コラム

2020.11.21

アイドルをめぐるあれこれ

アイドル時代の到来

日本においてアイドルという言葉が定着したのは、1970年代だそうだ。1970年代といえば、私が中学校から大学前半を過ごした時期で、この10年間はまさに「アイドルの時代」といえる。
私がアイドルの波に巻き込まれていったのは、小学校高学年時代だった。
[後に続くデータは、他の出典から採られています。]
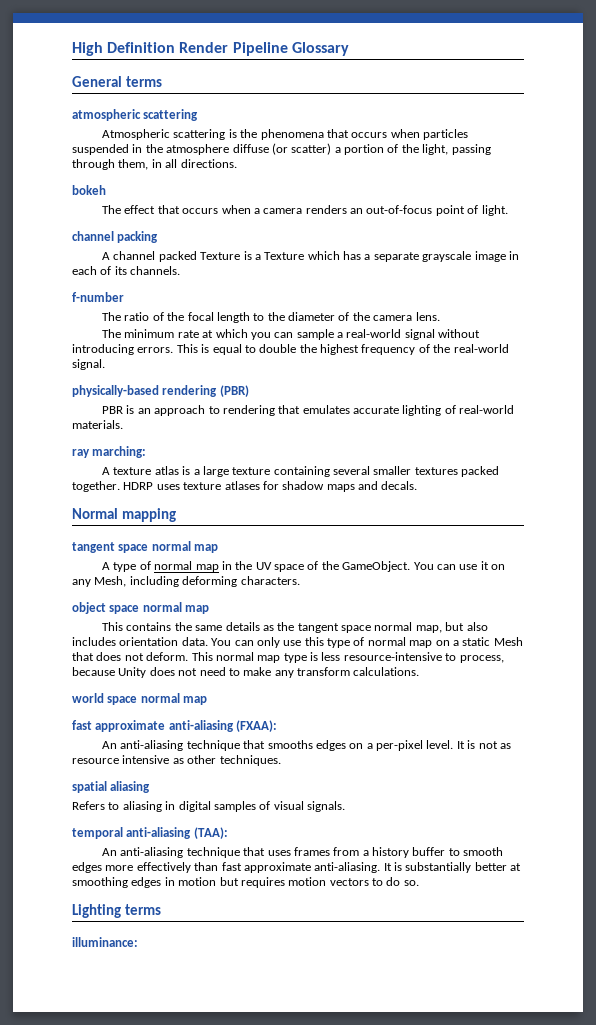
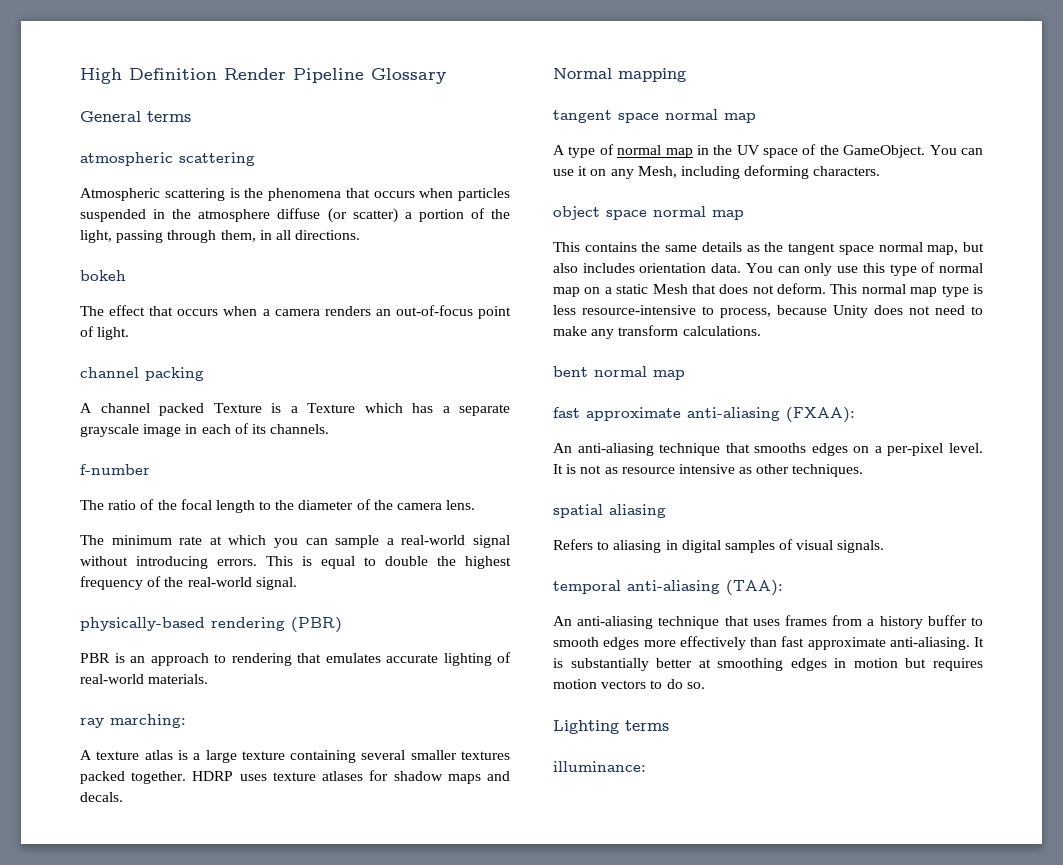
[72,693,138,705] world space -> [553,366,588,377] bent

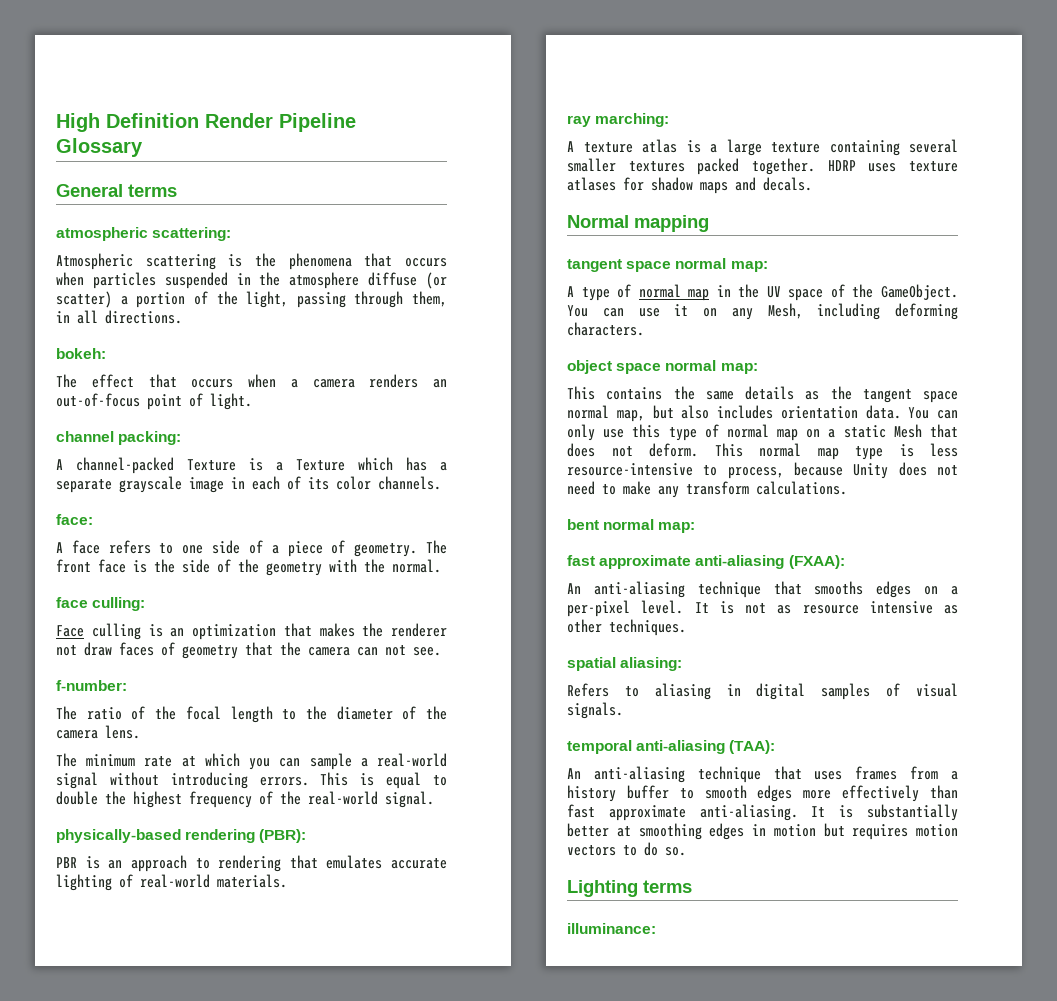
[179,152,255,166] scattering -> [152,227,232,241] scattering:
[80,270,126,281] bokeh -> [56,348,106,359] bokeh:
[145,367,204,381] [80,403,204,416] packing // A channel packed -> [118,431,182,445] [56,457,174,474] packing: // A channel-packed
(266, 429) none -> [336,476,371,490] color
[80,464,150,475] f-number -> [56,514,93,525] [56,540,447,557] [56,559,441,576] [56,597,146,611] [56,623,447,640] [56,642,441,659] [56,680,127,691] face: // A face refers to one side of a piece of geometry. The front face is the side of the geometry with the normal. // face culling: // Face culling is an optimization that makes the renderer not draw faces of geometry that the camera can not see. // f-number:
[291,617,342,633] (PBR) -> [259,829,307,843] (PBR):
[724,113,756,123] map -> [730,261,768,272] map:
[712,210,744,220] map -> [720,363,758,374] map:
[653,370,685,380] map -> [658,522,696,533] map:
[609,504,666,518] aliasing -> [620,657,683,671] aliasing:

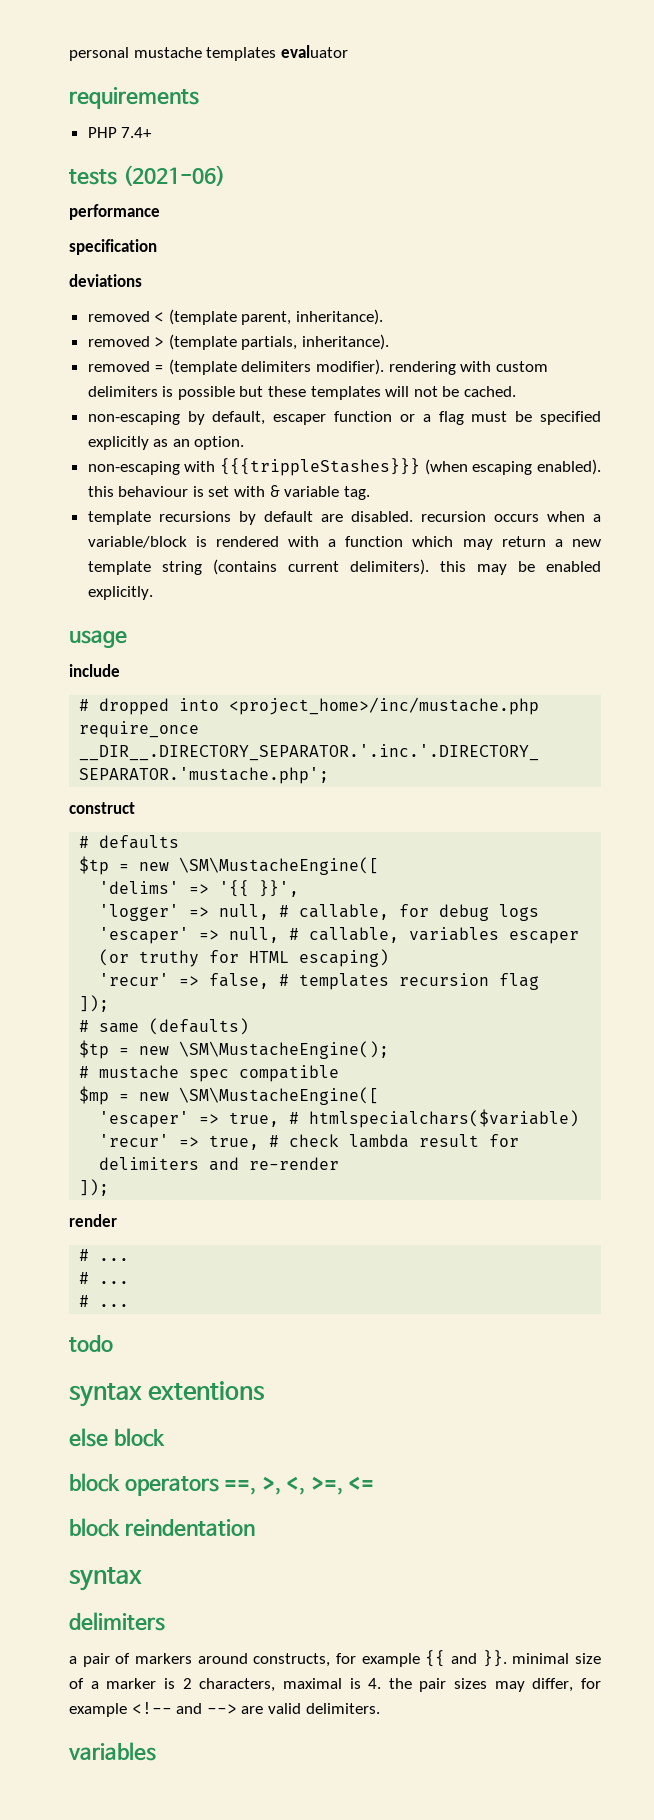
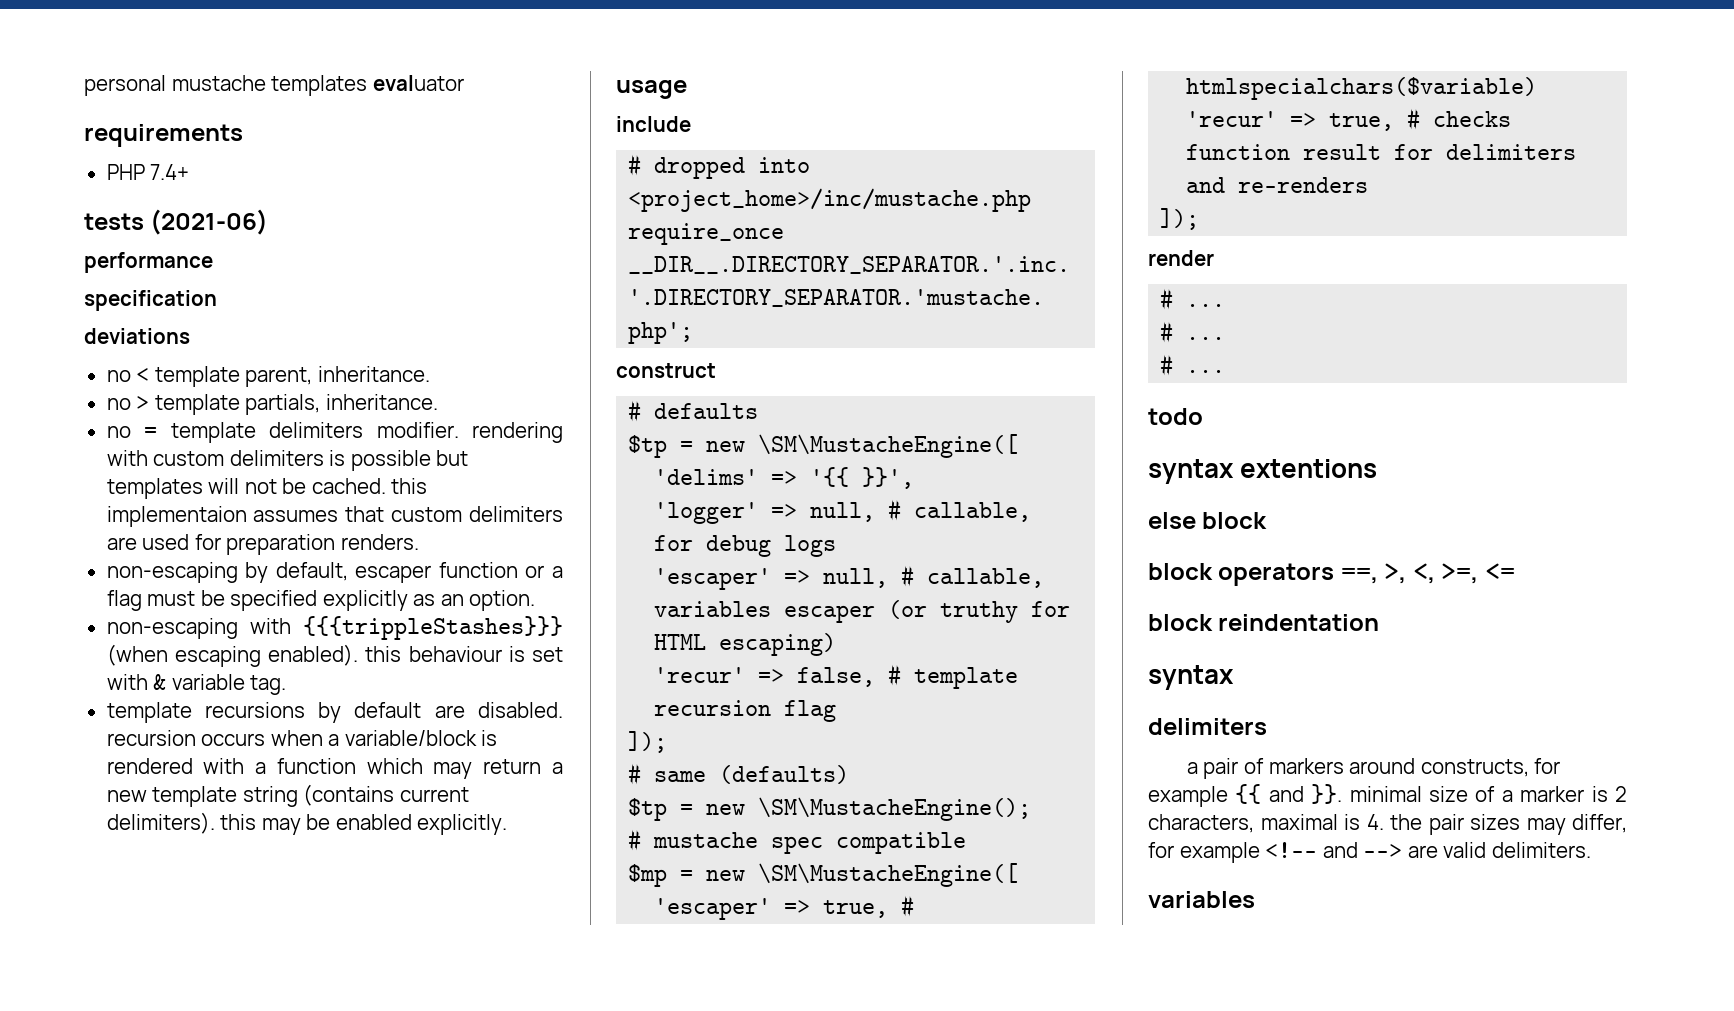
[87,309,384,325] [87,334,390,350] [87,359,385,375] removed < (template parent, inheritance). // removed > (template partials, inheritance). // removed = (template delimiters modifier). -> [106,366,430,387] [106,394,438,415] [106,422,459,443] no < template parent, inheritance. // no > template partials, inheritance. // no = template delimiters modifier.
[268,386,307,397] these -> (469, 458) none
(517, 391) none -> [391,478,428,494] [106,506,563,527] [106,534,419,555] this implementaion assumes that custom delimiters are used for preparation renders.
[299,973,390,990] templates -> [914,667,1019,689] template
[289,1134,410,1148] check lambda -> [1433,111,1512,127] [1186,144,1291,160] checks function
[249,1157,340,1170] re-render -> [1238,177,1369,193] re-renders

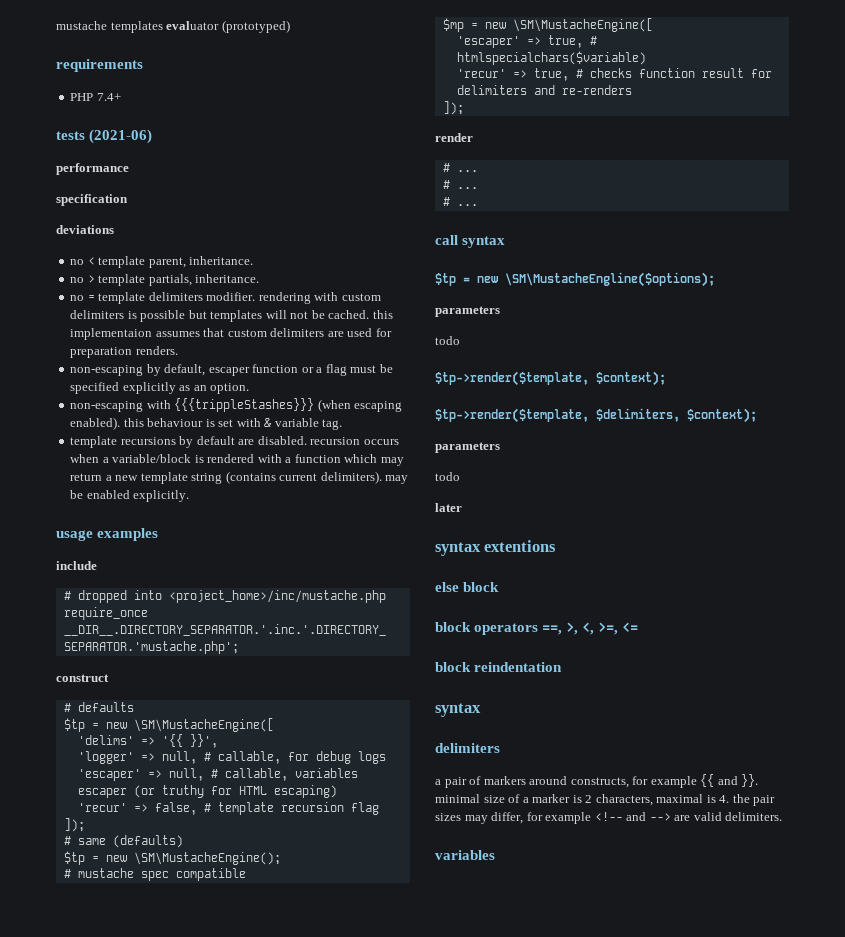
[84,75,166,96] personal -> (56, 25) none
(464, 83) none -> [221,20,290,33] (prototyped)
[220,814,257,830] this -> (382, 477) none
(687, 89) none -> [97,528,159,541] examples
[1148,408,1203,425] todo -> [435,235,506,248] [435,272,715,287] [435,306,500,317] [435,336,460,345] [435,371,666,386] [435,408,757,423] [435,442,500,453] [435,472,460,481] [435,503,462,512] call syntax // $tp = new \SM\MustacheEngline($options); // parameters // todo // $tp->render($template, $context); // $tp->render($template, $delimiters, $context); // parameters // todo // later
当時は、天地真理、南沙織の時代、その後私と同じ学年の森昌子、山口百恵、桜田淳子(花の中三トリオ)時代、さらに角川映画の薬師丸ひろ子、原田知世の角川映画時代、そしてキャンディーズの時代へとつながっていく。

アイドルの実力

アイドル時代が始まった頃は、アイドルは歌が拙く、 歌唱力がないのに容貌と振り付けだけで売れているというのが常識になっていた。だから、レコード大賞でも「大衆賞」という枠でしか取り扱われなかった。その後次第にアイドルの実力も認められていったが、最初の頃は可哀想なくらいだった。
しかし、今振り返って改めて、天地真理や南沙織、麻丘めぐみのCDなどを聞いてみると、曲にしても歌詞にしても輝きを失っていないものがたくさんある。

アイドルは共通言語だった

当時、アイドルは、共通言語だった。おばあちゃんもお母さんも、お父さんも、子どもと一緒に、家族全員でテレビの前で、レコード大賞や紅白歌合戦で活躍するアイドルを応援するのが当たり前の光景だった。レコード大賞での松田聖子のぶりっ子ぶりが毎年クラスの話題になっていた。

消えたアイドル

そして、いつの間にか、次第に、紅白歌合戦からアイドルはいなくなってしまった。老若男女誰もが認知するアイドルなどもう二度と現れることはないように思われてならない。1970年代の持つ 溌剌 ( はつらつ ) とした、感覚、アイドルに夢中になれた感覚はもう戻ってこないような気がする。